To reconstruct the natural history and potential patterns of introduction and range limits, we used occurrence data and the commonly used 19 bioclimatic variables to build environmental niche models (ENMs) to estimate climatic suitability for P. cubensis. ENMs predict the suitability of local climate as a continuous variable from 0 (unsuitable) to 1 (predicted perfect suitability). ENMs were then used to construct species distribution models (SDMs) as a binary estimate of presence or absence. Geo-coordinates of P. cubensis occurrences used for modeling were pulled from MycoPortal entries, accessed in September of 2025, which includes data from Mushroom Observer (https://mushroomobserver.org/) and iNaturalist (https://www.inaturalist.org), but may not be fully populated from each repository. Samples were given unique identifiers in the dataset, which included their MycoPortal identifier and holding institution for vouchered specimens or noted as observations from iNaturalist or Mushroom Observer (MUOB). Data points were filtered to remove those without geo-coordinates, specimens from Africa, non-wild collections, and entries with specific mentions of samples being cultivated, confiscated by police, or those labeled as known cultivated strains of P. cubensis, reducing the overall dataset from 1,168 to 1,013 points** (Supplementary Data). Locations of all collections and observations were plotted (Figure 1) with ggmap v. 4.0.0.

Prior to constructing ENMs we reduced the occurrence dataset to contain a single observation per 10-arc-minute grid cell using the function gridSample of the dismo R package v1.3-16. Thinning was conducted to reduce spatial autocorrelation of observations and model over-fitting in highly populated regions.

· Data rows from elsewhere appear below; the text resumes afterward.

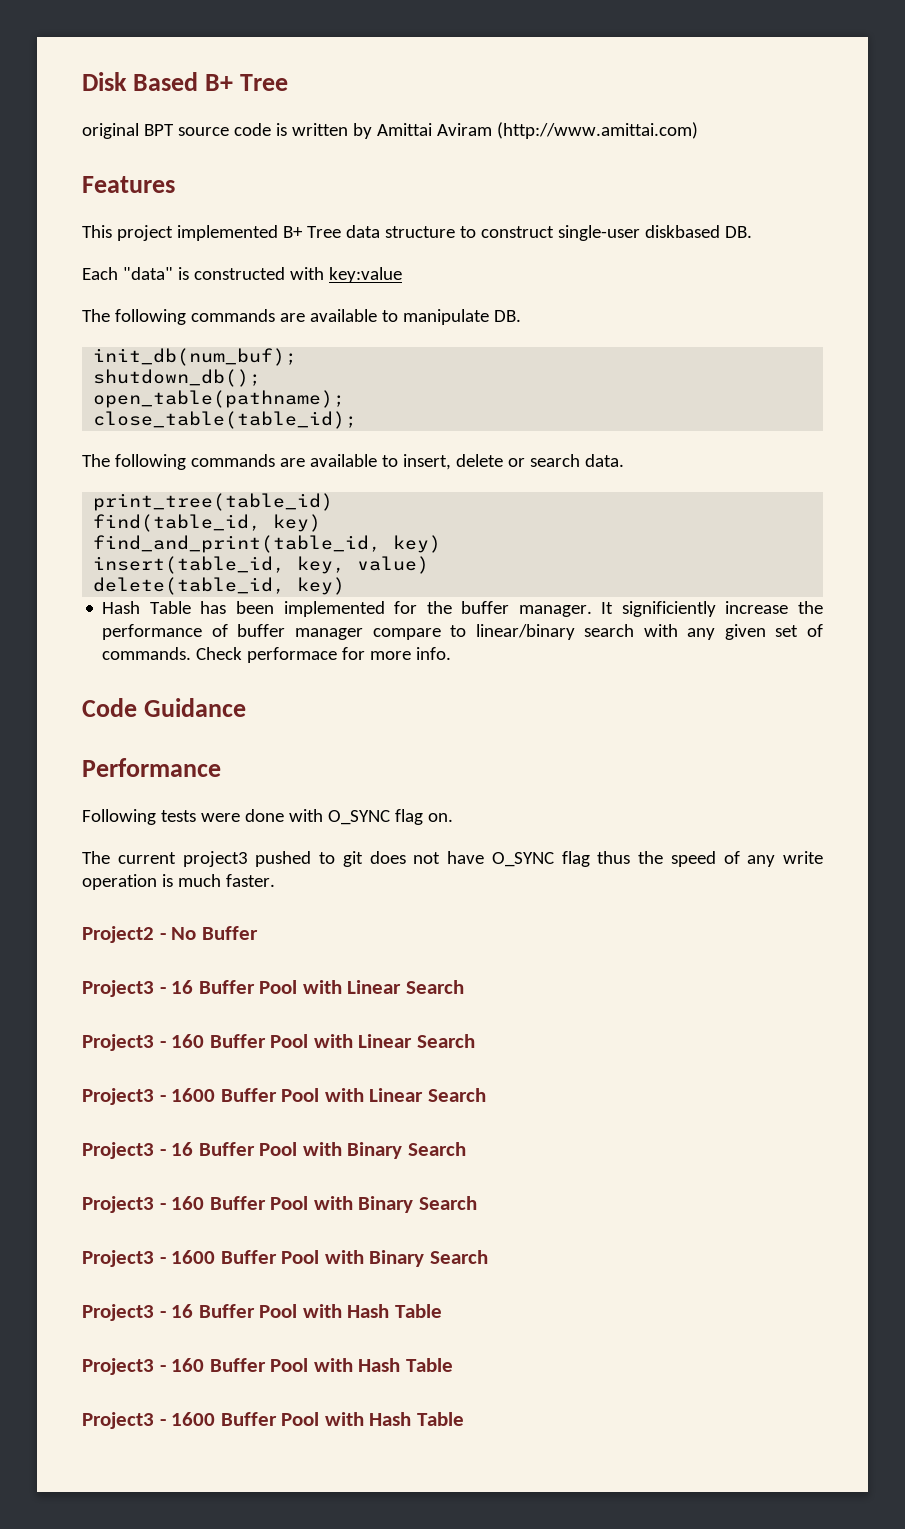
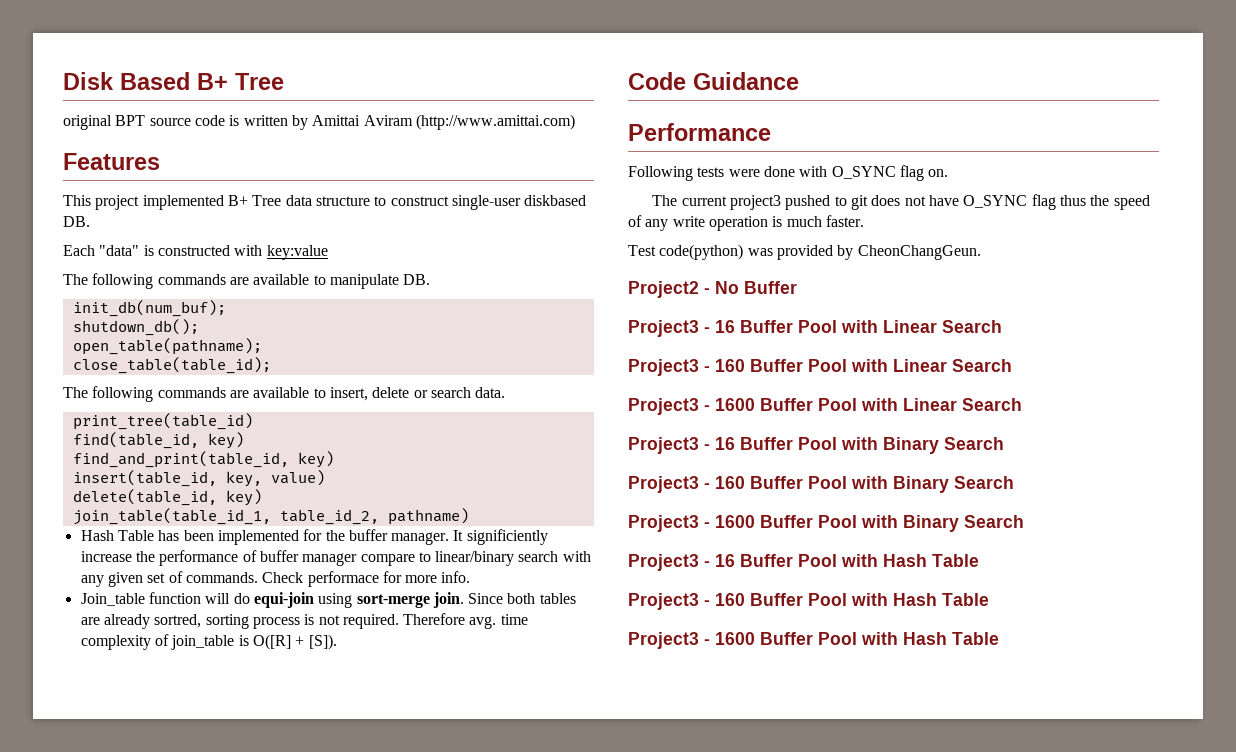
(346, 586) none -> [72,508,469,525] // join_table(table_id_1, table_id_2, pathname)
(452, 653) none -> [80,592,576,608] [80,613,528,629] [80,634,337,650] // Join_table function will do equi-join using sort-merge join. Since both tables are already sortred, sorting process is not required. Therefore avg. time complexity of join_table is O([R] + [S]).
(275, 880) none -> [628,244,981,260] // Test code(python) was provided by CheonChangGeun.

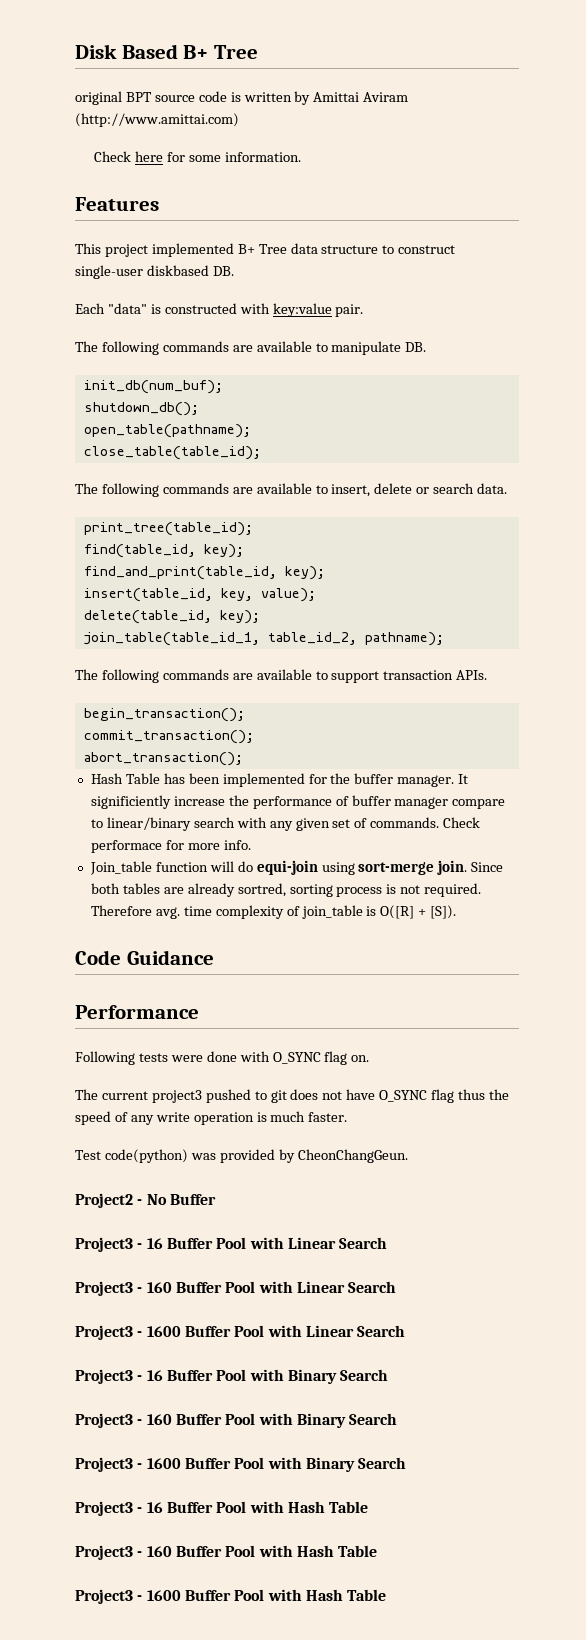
(575, 122) none -> [94,151,301,162] // Check here for some information.
(328, 252) none -> [335,304,364,317] pair.
[72,413,253,430] print_tree(table_id) -> [83,522,253,536] print_tree(table_id);
[207,432,244,449] key) -> [203,544,244,558] key);
[297,451,334,468] key) -> [284,566,325,580] key);
[270,470,325,486] value) -> [260,588,316,602] value);
[225,489,262,506] key) -> [219,610,260,624] key);
[387,508,469,525] pathname) -> [364,632,444,646] [75,669,488,683] [83,708,245,722] [83,730,254,744] [83,752,243,766] pathname); // The following commands are available to support transaction APIs. // begin_transaction(); // commit_transaction(); // abort_transaction();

ENMs were constructed using the filtered dataset of geo-coordinates and the 19 bioclimatic variables at the most coarse resolution available, the 10 arc-minute (~20 km) resolution as environmental predictors. We chose this coarse resolution to account for potential inaccuracies in GPS collection information. Not all collections possess associated metadata related to geo-coordinate accuracy limiting our ability to prune data point based on this metric. Thus, we chose an environmental dataset resolution of ~20km²~~ which allows each datapoint to exhibit substantial variability. ENM modeling was performed using the SDM R package v1.2-46 [49], with which we tested six of the most common modeling algorithms ("bioclim", "domain.dismo", "glm", "gam", "rf", and "svm"), using 1000 random points as “absence” points for validation, which indicated that a Random Forest (RF) algorithm was the best-performing model. The effect of variable and course level geo-coordinates on the robustness of our modeling was investigated utilizing Pearson correlation between SDMs made with a random subset of sampling and of the total dataset (Supplementary Figure 3). To convert the continuous random-forest ENM into a binary SDM, we adopted the True-Skill Statistic (TSS) optimization approach to set a threshold of climatic suitability from which we considered a location as *P. cubensis* present or absent.

To estimate ranges through time and potential routes of introduction, we also constructed ENMs and SDMs for P. cubensis using paleo-climatic datasets for the 19 bioclimatic variables. Paleo-climatic datasets associated with 11 geological timespans: the Anthropocene (1979 – 2013), Meghalayan (4.2-0.3ka), Northgrippian (8.326-4.2ka), Greenlandian (11.7-8.326 ka), Younger Dryas Stadial (12.9-11.7ka), Bolling-Allerod (14.7-12.9ka), Heinrich Stadial 1 (17-14.7ka), Last Glacial Maxima (~21Ka),** Pleistocene, last interglacial (LIG) (~130KYA) [56], Pleistocene MIS19 (~787 KYA)[57], Pliocene (~3.3Mya) at 10M resolution accessed from paleoclim.org.

Scripts are derived from:
https://github.com/KeatPorcini/Psilocybe_SDM

5. Definitions and Abbreviations

ITS — Internal Transcribed Spacer
ENM — Ecological niche modeling
SDM — Species distribution modeling
RBB — Reciprocal-best BLAST
LGM — Last Glacial Maximum
MIS — Marine Isotope Stage

6. Data Sources

Public data were obtained from:

NCBI GenBank
NCBI Short Read Archive (SRA)
MycoPortal
Mushroom Observer
iNaturalist
PaleoClim
BioClim2

7. Notes on Reuse

Both final results and intermediate analysis files are provided to maximize transparency and reproducibility. Users may reuse alignments, trees, modeling outputs, or tabular data independently of the original study.